Выкатывали страх яйцом. Крутили по голове, шептали, разбивали в банку – как будто можно вытянуть из ребёнка ужас, спрятанный где-то между позвонками. После сеанса она сказала: «Всё. Больше собак ты бояться не будешь». Мне было восемь. А я боялась до сорока. До тех пор, пока не появился Роберт. Пока не взял за руку и не сказал: «Возьми собаку. Ты сможешь». Я сопротивлялась. Всей собой. Внутренне визжала, как в восемь лет. А потом сдалась. И теперь у меня их четыре. Четыре собаки. Одна из них – доберман. Тот самый зверь из детских кошмаров. И я его люблю. Вот она, священная рана. Вот так работает этот механизм. Там, где тебя парализует – там и лежит твоя дорога.

А вторая моя рана – ироничная, но не менее глубокая. Стишки на стуле. Знакомо? Вот эти детсадовские утренники, когда тебя вытаскивают к ёлке и говорят: «Говори!» А ты стоишь. Уши горят, колени дрожат. Ты не дышишь. Ты смотришь на десятки лиц – и у тебя паника. Ты не знаешь, как правильно сказать, ты не знаешь, что делать с руками. Ты не можешь вспомнить этот чёртов стишок, потому что в голове только одно: на меня смотрят. И всё. Глухо. Мрак. Страх. Может, именно поэтому я их и не запоминала – чтобы не пришлось потом говорить. Чтобы не вставать на стул. Не быть видимой. Потом, уже во взрослом возрасте, я боялась выступлений. Микрофона. Публичности. Любой ситуации, где нужно сказать: «Это я. Слушайте». Меня пугал чужой взгляд. Меня пугало, что будут поправлять, обсуждать, смеяться. Меня пугала даже мысль, что я могу выглядеть глупо.

А потом я поняла. Священная рана – это не только про страх. Это про стыд. Про уязвимость. Про те части тебя, которые ты хочешь закрыть одеялом и больше не трогать. А Бог берёт – и делает в этих местах отверстия. Чтобы сквозь них прошёл свет.

Писать я начала для себя. Но когда поняла, что кому-то это может помочь – появилась другая энергия. Появилась задача. Встать на стул. И рассказать свой стишок. Не детский, не рифмованный, а настоящий. Живой. Про себя. Без фильтра. Потому что если хотя бы один человек, читая мои строки, подумает: «Блин. А ведь у меня тоже так. И, может, я тоже могу по-другому?» – значит, я не зря говорила. Значит, это не просто табуретка.

Так что я встала. На свой стул. И рассказываю. Пусть дрожит голос. Пусть будут слёзы. Это всё – я. Это всё – мой путь. Потому что моя боль – уже не просто шрам. Это дверь. И если ты сейчас у неё стоишь – заходи. Я открыла.

P.S. Часть имён и деталей в книге изменены.
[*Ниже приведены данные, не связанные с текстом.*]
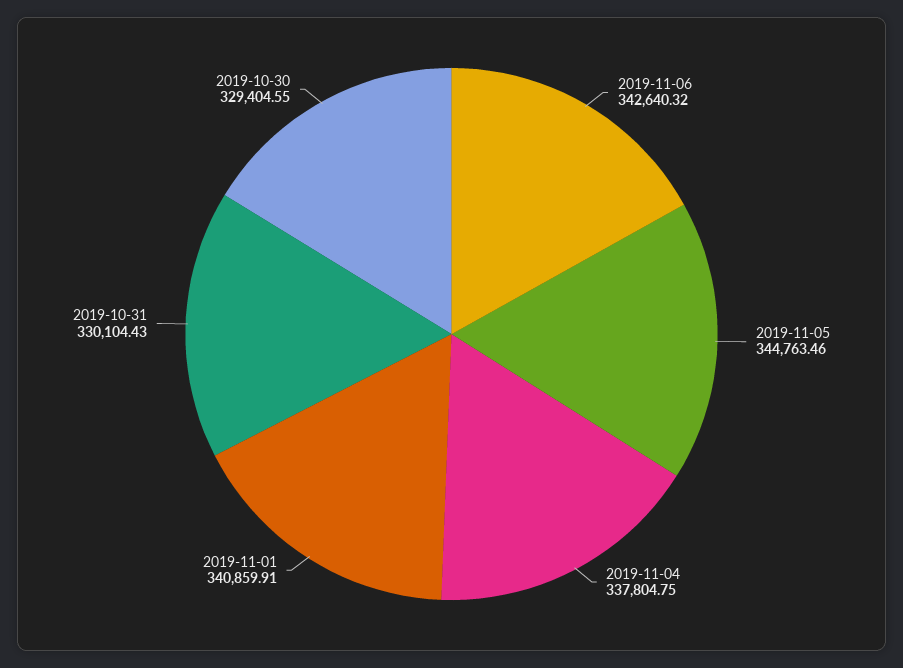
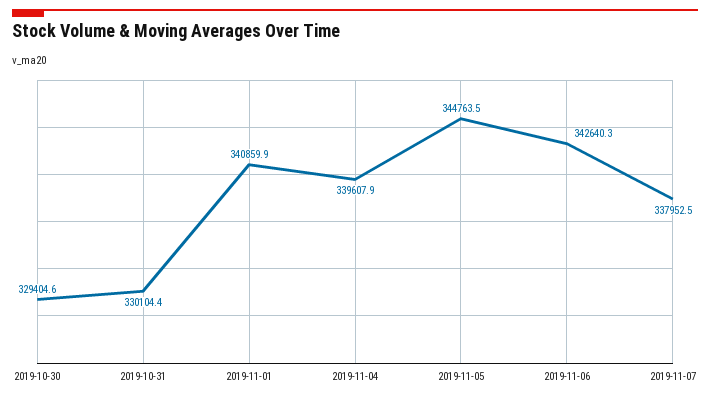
2019-11-04: 337804.75 -> 339607.9
2019-11-07: none -> 337952.5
Особенно в тех местах, где вспоминать слишком правдиво, а значит, снова переживать.

Некоторые герои этой книги даже не догадываются, что стали героями. И пусть так и остаётся.

Фамилии в книге могут совпадать с реальными – но только потому, что фантазия у жизни лучше, чем у меня.

Некоторые имена, ситуации и даже фамилии изменены или даны с иронией. Все совпадения – случайны, а бывшие – пусть порадуются, что их вообще вспомнили.

Вступление

Эта книга не про идеальное детство и не про волшебное преображение героини.

Это голос женщины, которая прошла через всё – и не потеряла чувства юмора. Здесь не будет длинных рассуждений о смысле жизни, зато будет:

• как выглядит травма в реальности, а не в теории;

• как держаться, когда ты держишь всех;

• как жить, когда внутри – целый хор голосов, и каждый что-то орёт.

Это история не про победу. Это история про выживание со стилем.

Для тех, кто умеет смеяться сквозь зубы.

Для тех, кто не боится встретиться с собой – без фильтров.

Для тех, кто устал читать аккуратные книжки, где все делают выводы и прощают.

Это мемуары, которые читаются как разговор на кухне. Когда поздно, честно и уже всё равно.